Gather every line in the records below that contains the word "swatch".

*Excerpted records*.
= = = =
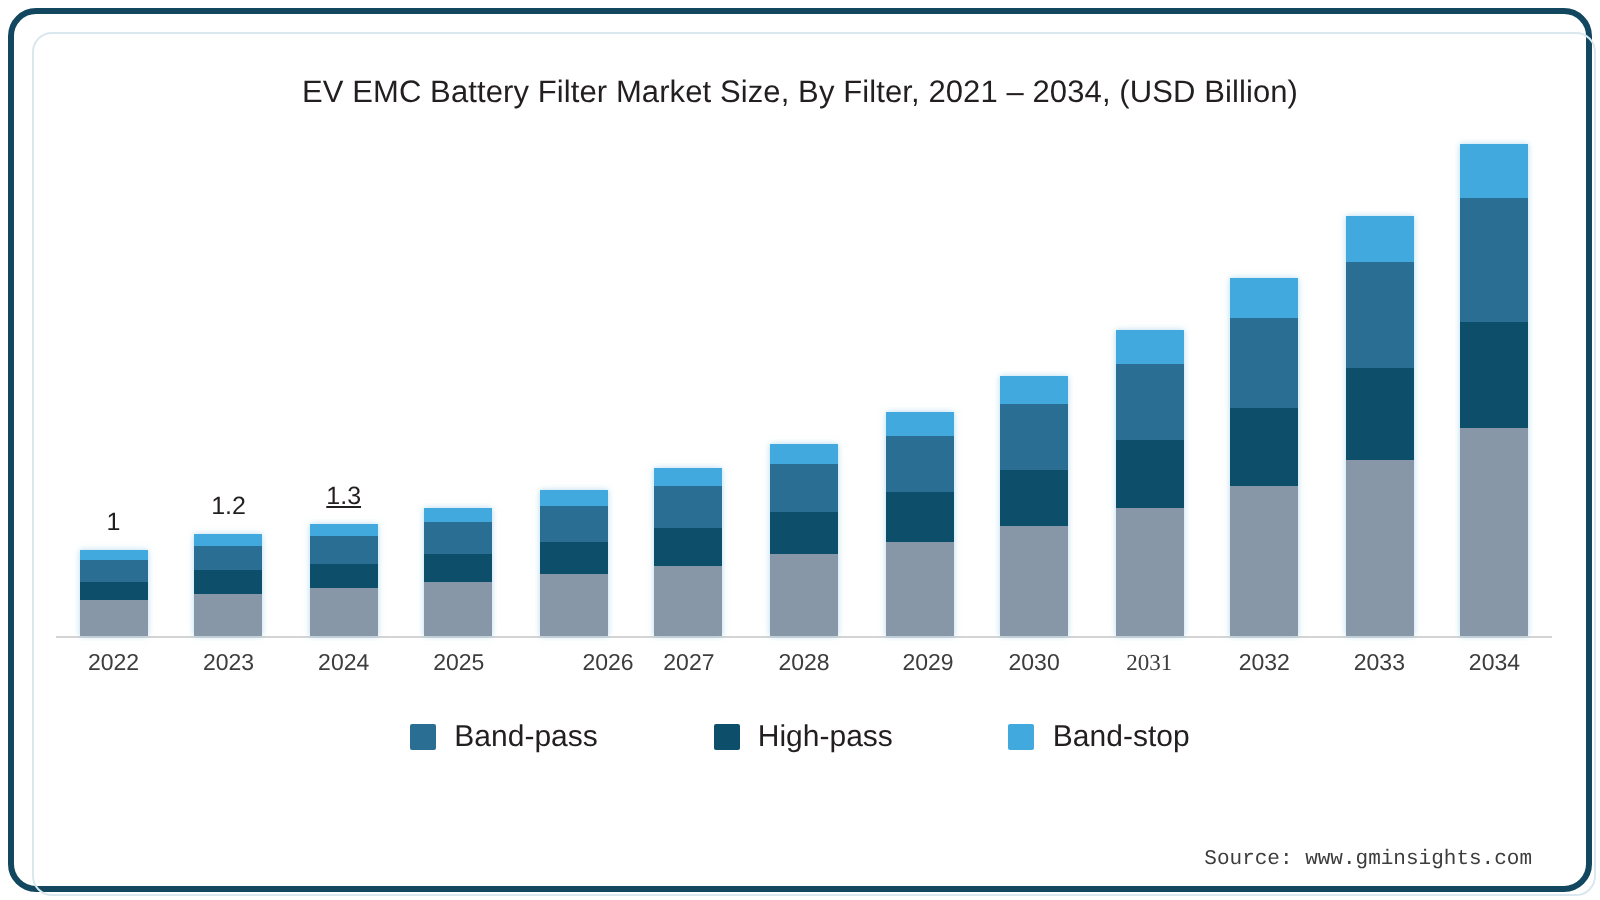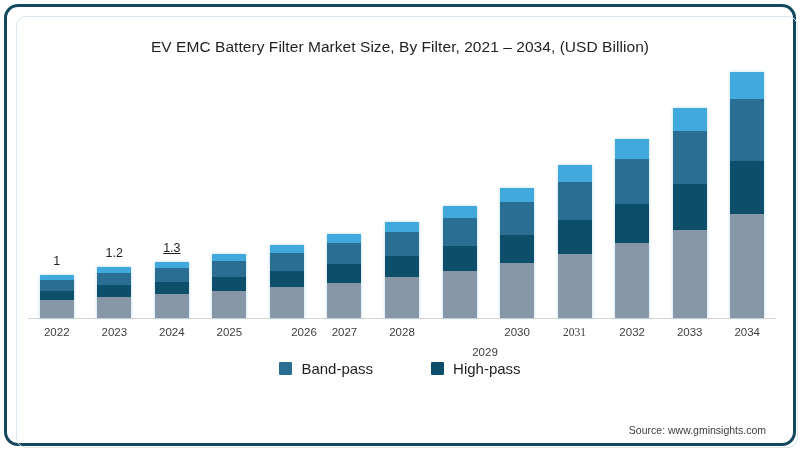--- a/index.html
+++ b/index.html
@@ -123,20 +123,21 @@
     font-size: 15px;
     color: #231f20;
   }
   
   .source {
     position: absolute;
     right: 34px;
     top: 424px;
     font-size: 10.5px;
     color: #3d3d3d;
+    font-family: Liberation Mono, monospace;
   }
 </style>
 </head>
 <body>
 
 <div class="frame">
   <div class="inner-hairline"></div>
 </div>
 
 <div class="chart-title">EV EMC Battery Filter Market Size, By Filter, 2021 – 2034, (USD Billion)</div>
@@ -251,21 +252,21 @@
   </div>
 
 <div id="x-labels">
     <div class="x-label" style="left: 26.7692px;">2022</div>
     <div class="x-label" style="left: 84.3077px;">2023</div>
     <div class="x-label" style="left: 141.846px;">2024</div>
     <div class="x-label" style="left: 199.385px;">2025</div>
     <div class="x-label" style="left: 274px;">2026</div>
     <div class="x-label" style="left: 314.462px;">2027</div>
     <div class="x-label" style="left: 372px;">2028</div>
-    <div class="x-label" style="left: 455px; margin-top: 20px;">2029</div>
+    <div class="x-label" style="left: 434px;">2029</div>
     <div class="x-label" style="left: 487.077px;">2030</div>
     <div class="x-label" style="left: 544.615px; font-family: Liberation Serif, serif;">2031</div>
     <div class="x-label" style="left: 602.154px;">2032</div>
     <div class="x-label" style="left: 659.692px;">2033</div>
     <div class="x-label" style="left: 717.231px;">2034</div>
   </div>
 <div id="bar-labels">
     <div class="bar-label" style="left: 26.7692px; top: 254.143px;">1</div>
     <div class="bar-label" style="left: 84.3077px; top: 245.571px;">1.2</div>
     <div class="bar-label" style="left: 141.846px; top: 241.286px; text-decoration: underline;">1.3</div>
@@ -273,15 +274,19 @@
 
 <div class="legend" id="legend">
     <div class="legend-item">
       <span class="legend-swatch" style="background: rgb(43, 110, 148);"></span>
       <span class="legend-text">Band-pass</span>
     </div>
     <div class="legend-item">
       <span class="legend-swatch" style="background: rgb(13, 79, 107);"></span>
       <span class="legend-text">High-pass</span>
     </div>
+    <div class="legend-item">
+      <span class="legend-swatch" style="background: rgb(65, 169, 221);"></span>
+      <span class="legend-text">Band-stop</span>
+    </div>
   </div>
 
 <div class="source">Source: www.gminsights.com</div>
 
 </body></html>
= = = =
*Exercise response*.
       <span class="legend-swatch" style="background: rgb(43, 110, 148);"></span>
       <span class="legend-swatch" style="background: rgb(13, 79, 107);"></span>
+      <span class="legend-swatch" style="background: rgb(65, 169, 221);"></span>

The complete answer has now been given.